Als Autor möchte ich persönlich beim Leser an der Ebene seines Denkens arbeiten. Was - wie gesagt - schwer ist, weil das vorhandene Wissen sich sofort gegen Denkversuche sperrt, die aus dem "Rahmen" fallen. Und ich kann Denken auch nicht als feste Regeln vermitteln - weil dies Wissen wäre und sofort in die ganz andere Ebene des Wissens eingehen würde. Denken ist immer die eigene Leistung eines Menschen - hier des Lesers -, das dieser nicht einfach von andern übernehmen und das man deshalb auch nicht direkt lehren kann. Höchstens indirekt kann man versuchen, Denken auszulösen, zu initiieren.
Und hier ist nun der Autor als Fallensteller gesucht. Er muß sich mit seinen Worten bewegen im vorhandenen Wissen des Lesers: muß ihn zu verwinkelten Pfaden verführen, Sackgassen gehen, ihn gegen Wände rennen lassen - so daß das vorhandene Wissen verfremdet wird und plötzlich Diskrepanzen aufreißen, die eventuell Anstoß geben zum eigenen Denken.
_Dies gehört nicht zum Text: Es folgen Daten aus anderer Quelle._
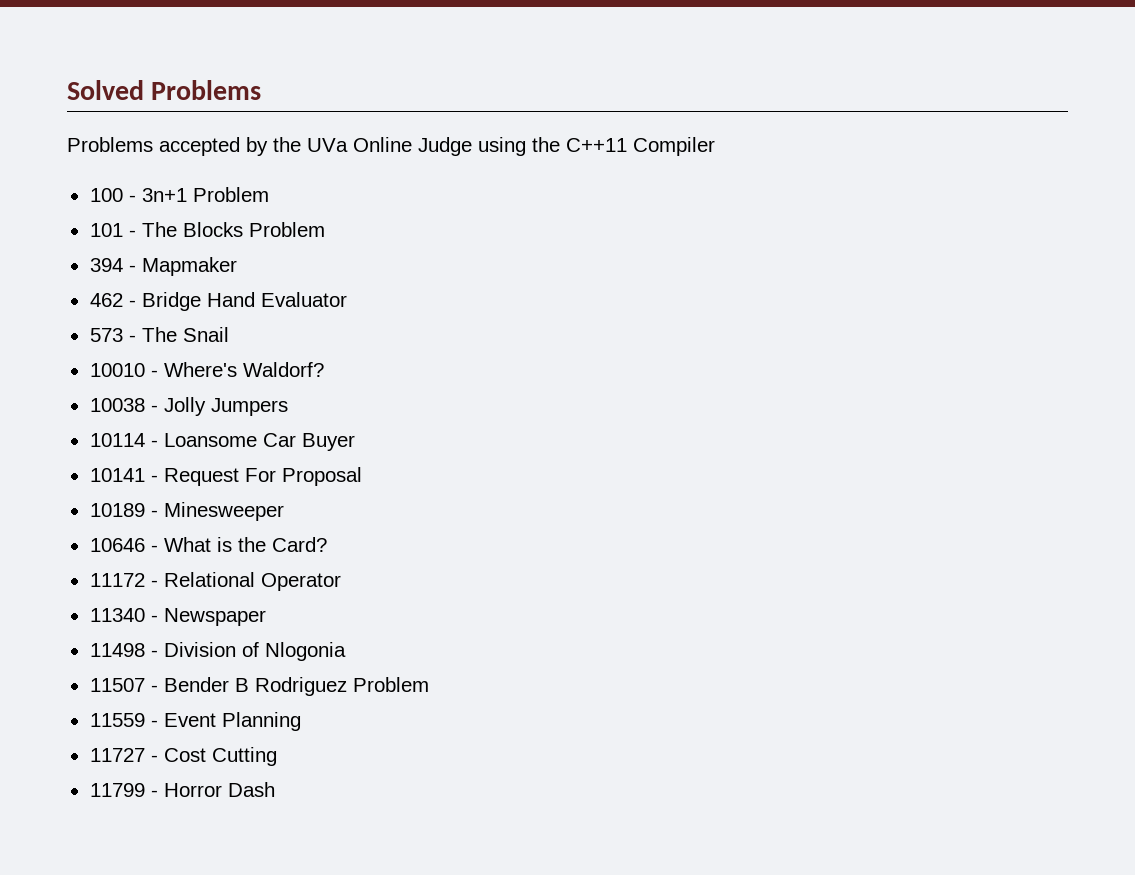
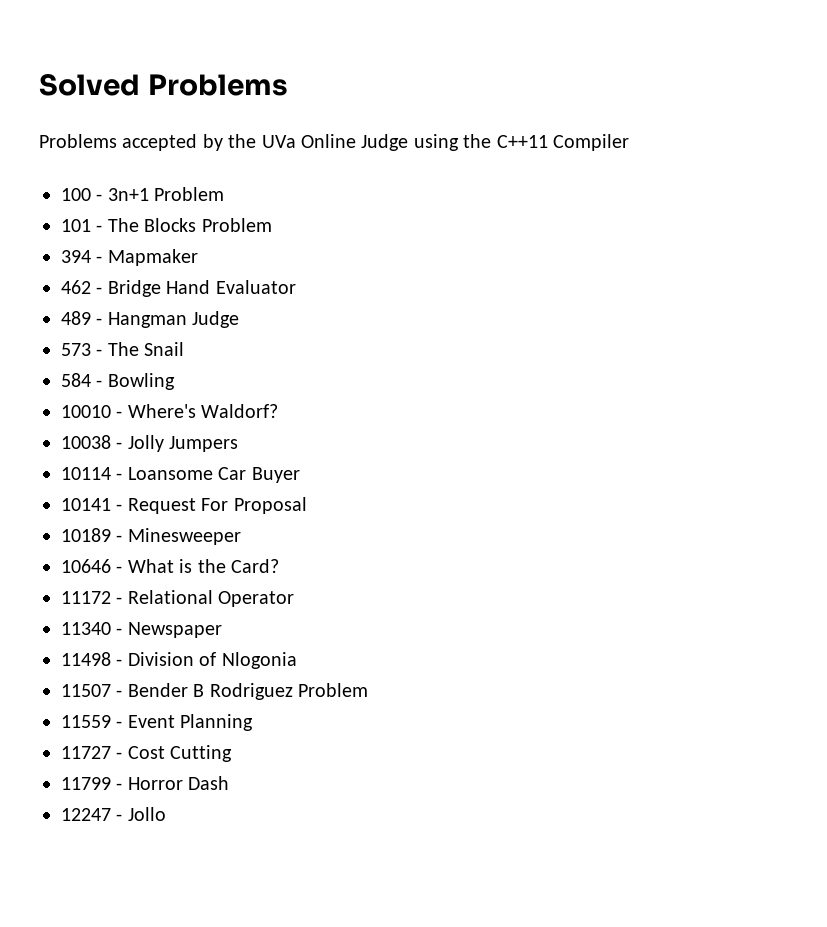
+ 489 - Hangman Judge
+ 584 - Bowling
+ 12247 - Jollo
Bei dieser Entlarvungstechnik ist vor allem brauchbar: Humor, Komik, Ironie (vielleicht ist das Wesen der Komik, des Humors abstrahiert folgendes: Für richtig erachtetes Wissen wird in völlig andere Zusammenhänge gebracht - dann das spannende, entspannende "Gefühl" und: Lachen. Schon der alte Sokrates wußte ja, daß er Denken mit nichts so gut in Gang bringen konnte wie mit Ironie!). Diese Schreibtechnik befaßt sich vor allem auch mit den Gefühlen der Leser: geht in sie hinein, verführt sie zu Fehlreaktionen, um sie zu entlarven und so auch das damit einhergehende Wissen "anzuknacken" und für (Be)denken zugänglich zu machen.
Um es kurz zu sagen: Ich fühle mich wohl der rationalen Aufklärung verpflichtet. Als größte Gefahr, vor der wir heute stehen, sehe ich den wiederaufkommenden Irrationalismus an. Irrationales Denken entsteht aber aus als "richtig" gelerntes Wissen, das nie in Frage gestellt wird. Und gegen diese Bastionen aus Wissen möchte ich mein Denken führen. Und natürlich auch mein Wissen: damit beim Zusammenprall dieser verschiedenen Mächte Denken entsteht. Denn "Freiheit" und "Emanzipation" und "Brüderlichkeit" und wie die großen Worte sonst noch alle heißen beginnen erst da, wo es im Menschen zum eigenständigen Denken kommt.